Several limitations related to this review should be noted. Firstly, the study was restricted to English-language articles, potentially overlooking valuable insights from non-English publications. Secondly, the focus was solely on studies involving healthy individuals, excluding research on injured populations. Thirdly, most of the variables demonstrated substantial heterogeneity, which may have influenced the overall findings. Methodological differences in kinematic measurements, particularly for knee internal rotation and adduction, where changes in motion capture equipment, marker positioning, and computational models can introduce significant variability, may exacerbate this heterogeneity. Besides, since identical osteokinematic motions may obscure differences in muscle activation or arthrokinematic movements that influence injury risk, relying solely on kinematic data restricts the ability to capture changes in joint loading. Lastly, the study only considered research investigating the acute effect of fatigue, neglecting potential long-term effects. It is also important to recognize that most studies included in this meta-analysis examined specific, often isolated, time points during landing tasks, typically pre- and post-fatigue conditions defined by operational thresholds.

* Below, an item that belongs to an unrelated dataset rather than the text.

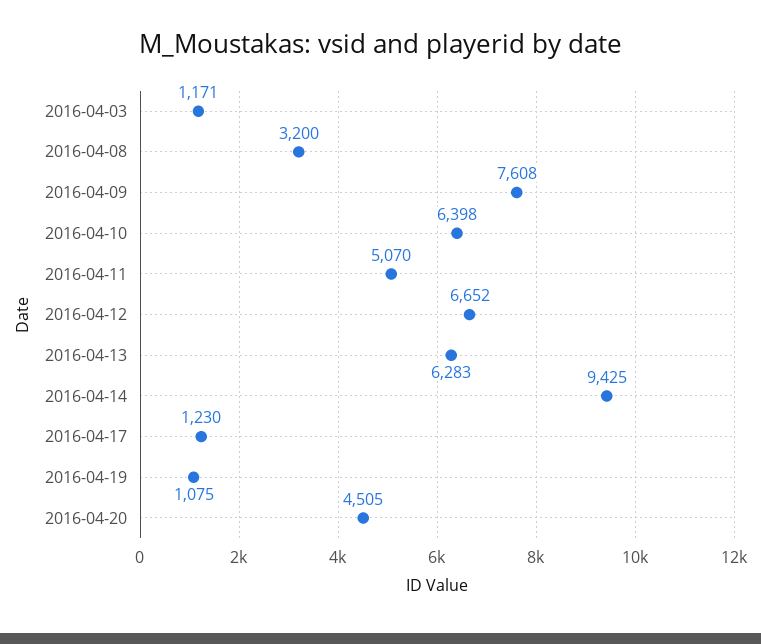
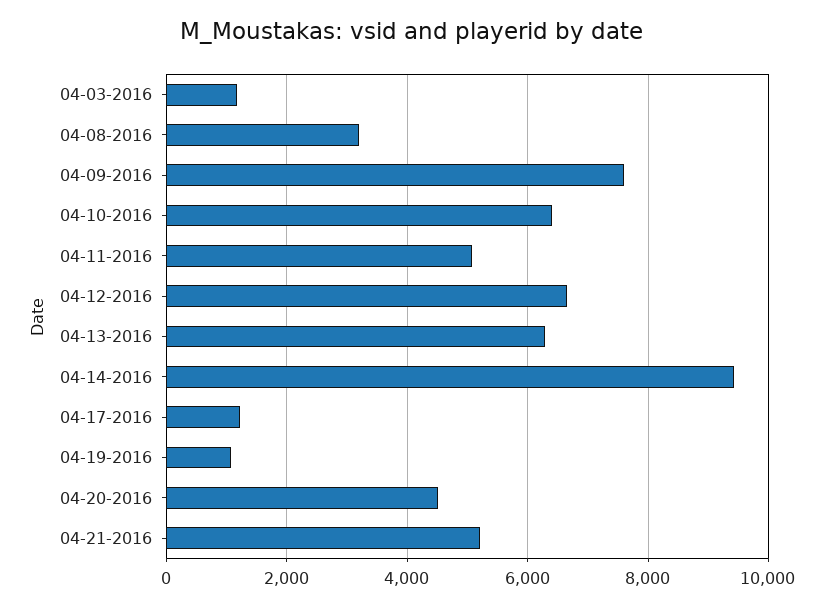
04-21-2016: none -> 5200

This methodological constraint limits the generalizability of findings across the full temporal profile of fatigue development. These limitations necessitate careful consideration when interpreting the results and inform future research directions.
Conclusion
Contrary to common belief, fatigue does not appear to consistently alter hip and knee landing kinematics in healthy, active individuals, though it does increase ankle inversion, potentially elevating the risk of ankle sprains. Various compensatory mechanisms are employed to mitigate the effects of fatigue across different populations. Future studies are needed to examine individual differences in the kinematics of landing following a fatigue protocol.
Ethical Considerations
Compliance with ethical guidelines
There were no ethical considerations to be considered in this research.
Funding
This research did not receive any grant from funding agencies in the public, commercial, or non-profit sectors.
Authors' contributions
Study design and data collection: Mohammad Salsali, Parisa Sayyadi, Elnaz Rajabi, Rahman Sheikhhoseini, and Ebrahim Ebrahimi; Writing: Mohammad Salsali, Parisa Sayyadi, Rahman Sheikhhoseini, Ebrahim Ebrahimi, and Trent M. Guess; Final approval: All authors.
Conflict of interest
The authors declared no conflict of interest.